**ACTION ITEM**
Could you set down exactly the lines in the records below between the line holding "- What is Refactoring?" and the line holding "work with it.", inclusive?

**DATA EXCERPTS**
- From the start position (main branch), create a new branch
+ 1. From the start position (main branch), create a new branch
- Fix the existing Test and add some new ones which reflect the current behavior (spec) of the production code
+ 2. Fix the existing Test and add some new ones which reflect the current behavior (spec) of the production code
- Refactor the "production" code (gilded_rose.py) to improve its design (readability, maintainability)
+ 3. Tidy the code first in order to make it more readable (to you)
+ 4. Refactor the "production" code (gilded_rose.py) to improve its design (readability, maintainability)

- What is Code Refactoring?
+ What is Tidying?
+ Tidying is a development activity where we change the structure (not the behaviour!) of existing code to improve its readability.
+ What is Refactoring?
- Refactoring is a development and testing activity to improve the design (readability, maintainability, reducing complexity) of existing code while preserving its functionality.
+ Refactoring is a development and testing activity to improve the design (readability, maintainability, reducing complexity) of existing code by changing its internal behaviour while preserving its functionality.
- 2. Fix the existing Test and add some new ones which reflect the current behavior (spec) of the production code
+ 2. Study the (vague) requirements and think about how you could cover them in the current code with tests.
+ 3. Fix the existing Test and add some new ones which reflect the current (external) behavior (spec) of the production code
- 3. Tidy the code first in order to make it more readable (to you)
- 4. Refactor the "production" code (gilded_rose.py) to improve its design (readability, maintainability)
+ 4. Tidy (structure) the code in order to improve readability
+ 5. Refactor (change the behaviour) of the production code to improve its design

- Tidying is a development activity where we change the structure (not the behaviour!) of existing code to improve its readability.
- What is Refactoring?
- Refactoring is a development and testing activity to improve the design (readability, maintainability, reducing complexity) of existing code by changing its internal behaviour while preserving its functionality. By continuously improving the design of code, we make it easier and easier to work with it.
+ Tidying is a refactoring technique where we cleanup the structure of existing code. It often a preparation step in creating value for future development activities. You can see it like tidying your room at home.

**RESPONSE BELOW**
- What is Refactoring?
- Refactoring is a development and testing activity to improve the design (readability, maintainability, reducing complexity) of existing code by changing its internal behaviour while preserving its functionality. By continuously improving the design of code, we make it easier and easier to work with it.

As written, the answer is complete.